*** Opening of INFORMATION PROVIDED ***

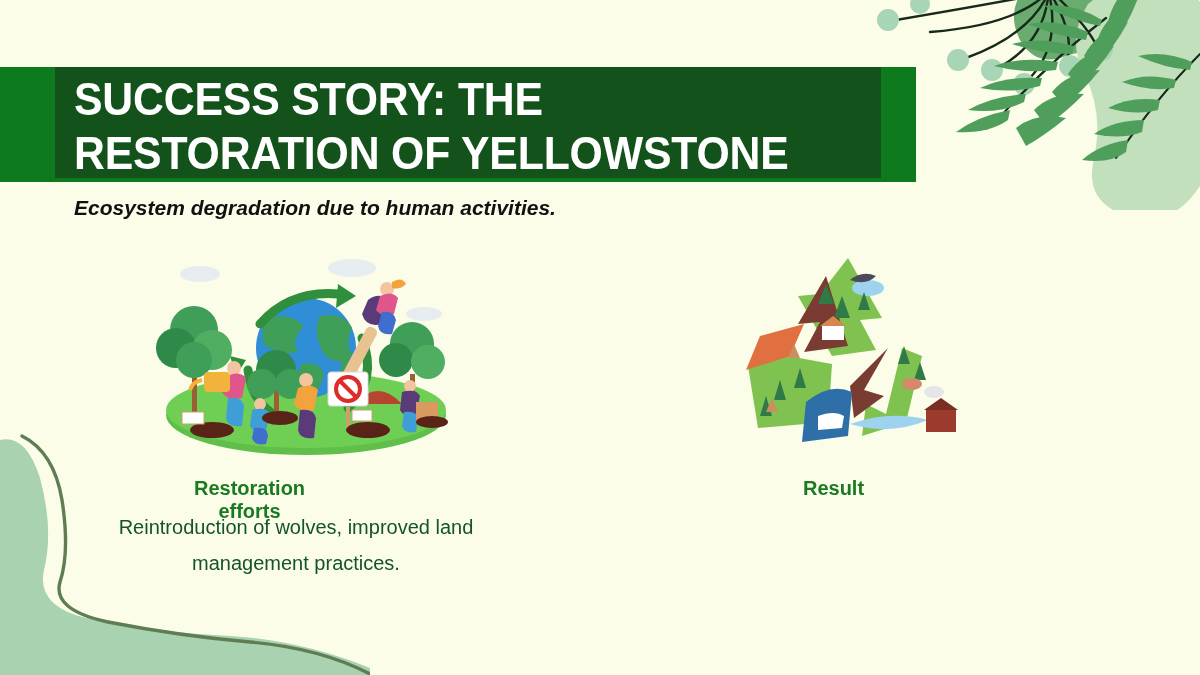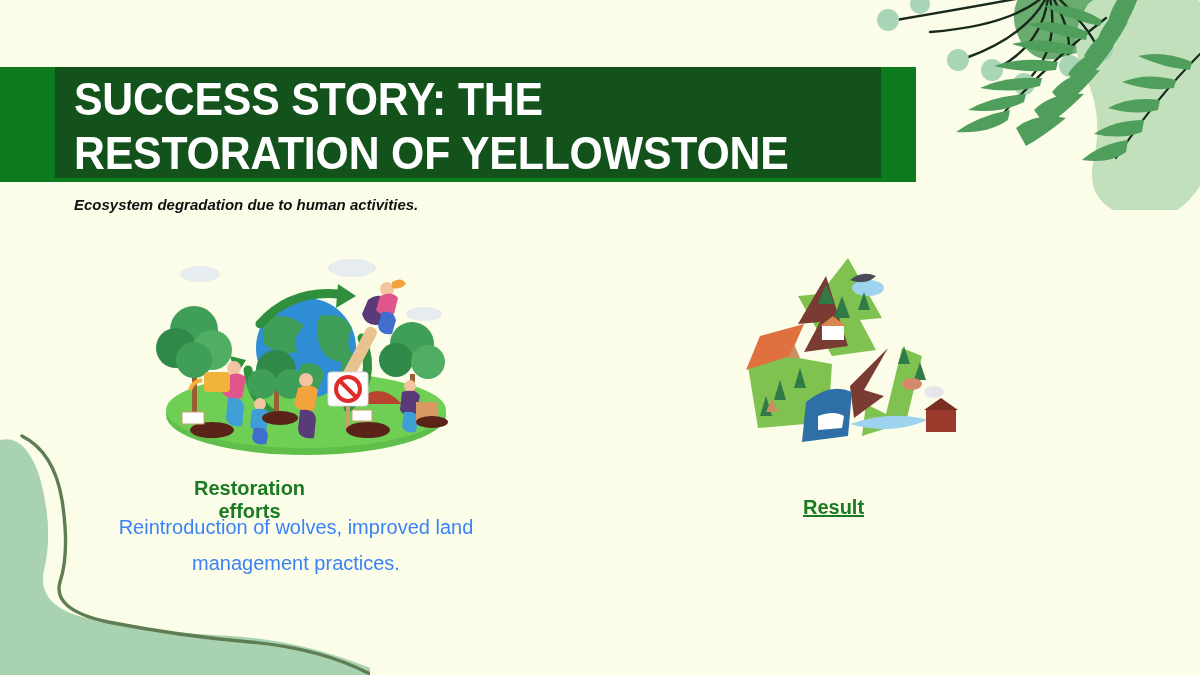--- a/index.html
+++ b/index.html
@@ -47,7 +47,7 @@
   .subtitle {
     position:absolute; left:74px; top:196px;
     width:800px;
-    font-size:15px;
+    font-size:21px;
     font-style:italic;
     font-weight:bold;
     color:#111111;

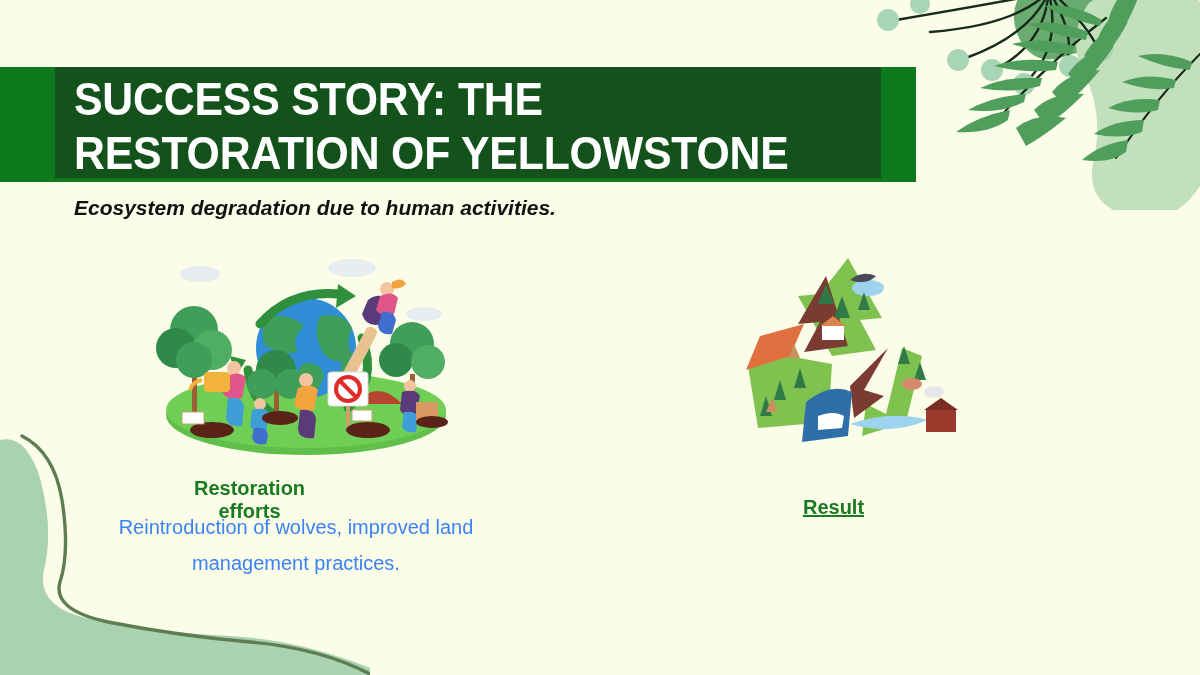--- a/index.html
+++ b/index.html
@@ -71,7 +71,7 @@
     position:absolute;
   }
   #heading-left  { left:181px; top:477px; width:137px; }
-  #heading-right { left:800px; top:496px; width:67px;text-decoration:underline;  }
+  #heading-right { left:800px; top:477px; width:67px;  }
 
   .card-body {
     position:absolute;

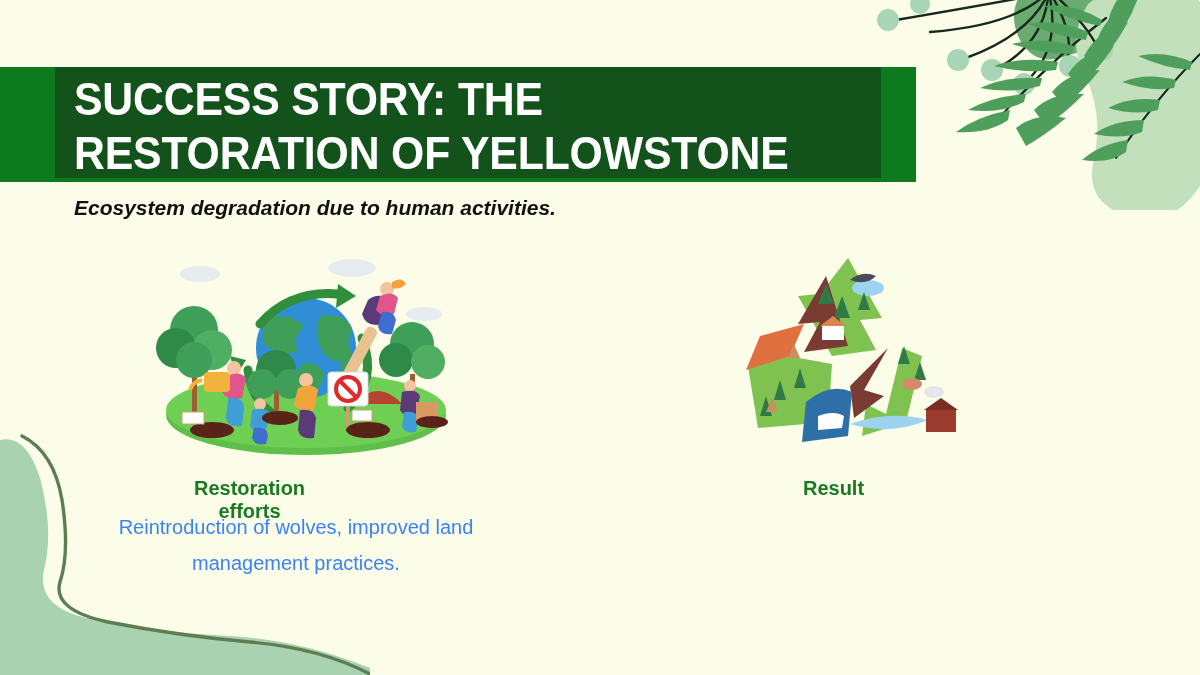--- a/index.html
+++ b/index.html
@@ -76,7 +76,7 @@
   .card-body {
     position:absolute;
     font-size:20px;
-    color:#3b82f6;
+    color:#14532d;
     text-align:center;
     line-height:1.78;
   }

*** Close of INFORMATION PROVIDED ***

WHAT YOU WILL DO
Read the entries above, then pull out the lines that include "left".

ANSWER FOR THE TASK
     position:absolute; left:74px; top:196px;
   #heading-left  { left:181px; top:477px; width:137px; }
-  #heading-right { left:800px; top:496px; width:67px;text-decoration:underline;  }
+  #heading-right { left:800px; top:477px; width:67px;  }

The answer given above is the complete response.